Big Agnes REM insulated air core sleep pad
Synthetic mummy bag in compression stuff sack
Compressible pillow
Eureka Backcountry two-man tent
Ground cover
8″ x 16″ grill
Spatula/tongs/serving spoon
2-quart aluminum pot w/ wire handles and lid bowl
Pot grabber
Small frying pan (substitute for grill if no campfire)
Salt-pepper shaker
MSR Superfly stove
Primus Alpine EasyLite mini gas lantern w/ carrying case
Propane-butane mix canisters for stove and lantern
Scouring sponge
Leatherman Wave
Mini Maglite
Soft cooler/Blue Ice
Coffee filter holder/filters
Paper plates/bowls/plastic utensils
Waterproof, windproof matches
2-gallon folding water container w/ spout
1-liter TFO FlexiFlask (folds flat when empty)
Enamel metal coffee mug
Camp towel
Paper towels
Tickets to the Super Bowl (a.k.a. toilet paper)
First-aid kit

Dinner: Chips & salsa, boneless chicken breast (olive oil, S&P, rosemary marinade in Ziploc bag), Minute Rice, peas & carrots (canned)
Breakfast: Quaker Instant Oatmeal, coffee



  1. My wife and i took our two kids camping the past summer on our bikes.
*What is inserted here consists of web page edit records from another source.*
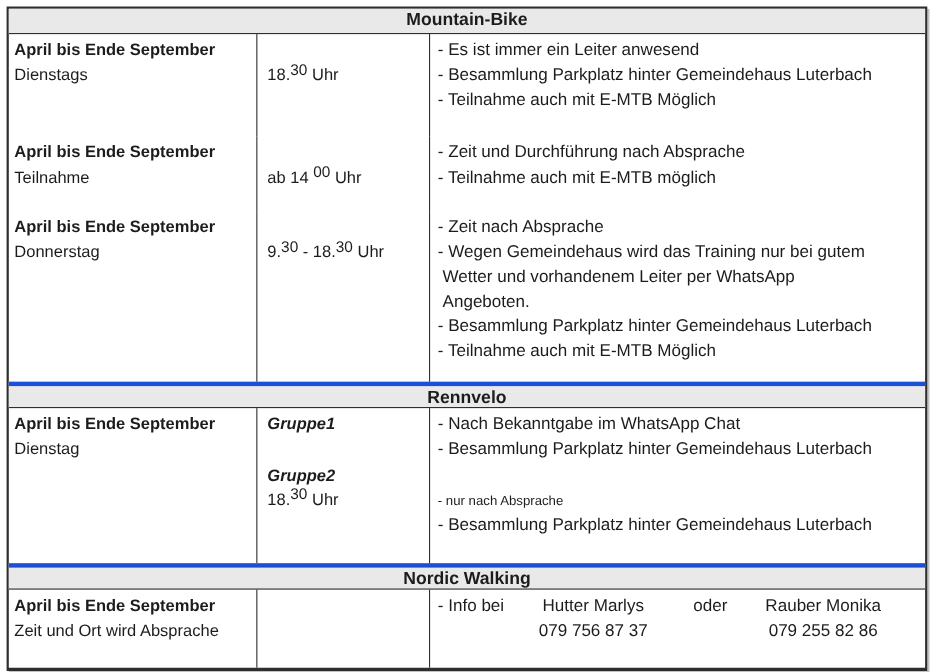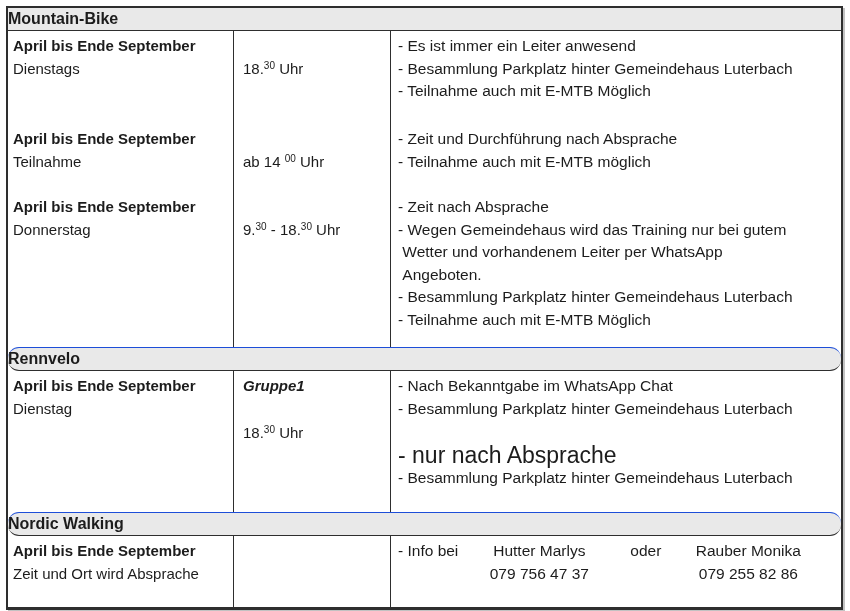--- a/index.html
+++ b/index.html
@@ -20,49 +20,48 @@
     border:2px solid #2e2e2e;
     border-bottom-width:3px;
     background:#ffffff;
     box-shadow:2px 2px 0 rgba(120,120,120,0.45);
   }
   .section-header{
     box-sizing:border-box;
     height:23px;
     background:#e9e9e9;
     border-bottom:1px solid #2e2e2e;
-    text-align:left;
+    text-align:center;
     font-weight:bold;
     font-size:16px;
     line-height:22px;
   }
   .section-header.mid{
-    border-top:1px solid #1d4ed8;
+    border-top:4px solid #1d4ed8;
     height:24px;
-    border-radius:11px;
   }
   .row{
     display:grid;
     grid-template-columns:226px 157px 1fr;
     box-sizing:border-box;
   }
   .cell{
     box-sizing:border-box;
     padding:4px 5px 0 5px;
     line-height:22.5px;
   }
   .cell.c1{border-right:1px solid #2e2e2e;}
   .cell.c2{border-right:1px solid #2e2e2e;padding-left:9px;}
   .cell.c3{padding-left:7px;font-size:15.5px;}
   .bold{font-weight:bold;}
   .italic{font-style:italic;font-weight:bold;}
   .note{white-space:pre-wrap;}
-  .note.big{font-size:23px;}
+  .note.big{font-size:12px;}
   sup{
-    font-size:10px;
+    font-size:14px;
     line-height:0;
     vertical-align:5px;
   }
   .skip-line{height:22.5px;}
   .gap{height:24px;}
   
   .r-mtb1{min-height:93px;}
   .r-mtb2{min-height:68px;}
   .r-mtb3{min-height:155px;}
   .r-renn{min-height:141px;}
@@ -137,20 +136,21 @@
   </div>
 
   <div class="row r-renn">
     <div class="cell c1">
       <div class="bold">April bis Ende September</div>
       <div>Dienstag</div>
     </div>
     <div class="cell c2">
       <div class="italic">Gruppe1</div>
       <div class="gap"></div>
+      <div class="italic">Gruppe2</div>
       <div><span>18.</span><sup>30</sup><span> Uhr</span></div>
     </div>
     <div class="cell c3">
       <div class="note">- Nach Bekanntgabe im WhatsApp Chat</div>
       <div class="note">- Besammlung Parkplatz hinter Gemeindehaus Luterbach</div>
       <div class="gap"></div>
       <div class="note big">- nur nach Absprache</div>
       <div class="note">- Besammlung Parkplatz hinter Gemeindehaus Luterbach</div>
     </div>
   </div>
@@ -163,21 +163,21 @@
     <div class="cell c1">
       <div class="bold">April bis Ende September</div>
       <div>Zeit und Ort wird Absprache</div>
     </div>
     <div class="cell c2"></div>
     <div class="cell c3">
       <div class="info-line">
         <span class="info-label">- Info bei</span>
         <span class="contact">
           <div>Hutter Marlys</div>
-          <div>079 756 47 37</div>
+          <div>079 756 87 37</div>
         </span>
         <span class="oder">oder</span>
         <span class="contact">
           <div>Rauber Monika</div>
           <div>079 255 82 86</div>
         </span>
       </div>
     </div>
   </div>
They were five and seven years old. They loved the biking and the camping. We rode from central Saskatchewan to central British Colombia. We rode approx 600 kilometres a day to get to our primary camp site. I pull a small trailer behind my bike. With the right gear you would be surprised how little it will weigh and how small it will pack. The trailer and gear only weighed 300 lbs. for pics of our set and gear please email request. Round trip was around 4500 kms. We plan a lot more motorcycling and camping as a family for years to come.

    Jason Davies
    Saskatchewan Canada

  2. Two words: Hennessy Hammock.

    It weighs a shade over 2 lbs, is smaller than my camping pillow, is waterproof, bugproof, comfortable as heck, and setups and tears down in a couple of minutes. It is a revolution in camping. Compare that to sleeping on the ground, tent poles, 20 minutes to set up, 20 minutes to tear down and pack.

    Don’t leave home without it.

  3. Great article! I love hearing other peoples motorcycle camping stories and how they pack for the trip. It’s interesting to go through everyone’s gear list and compare. I can’t say enough about how important quality gear is. Breakdowns and gear failures are the worst when you are on the road or away from civilization!

  4. It was nice to read about what Each person packed… nice review/alter what I would pack.
    It was good to know what dinner/breakfast they brought also! I like to bring Hot & Sweet Beef Jerky. If it works out, I like to stop at an Arby’s and get some Beef Sandwiches; their good cold or heated in their foil.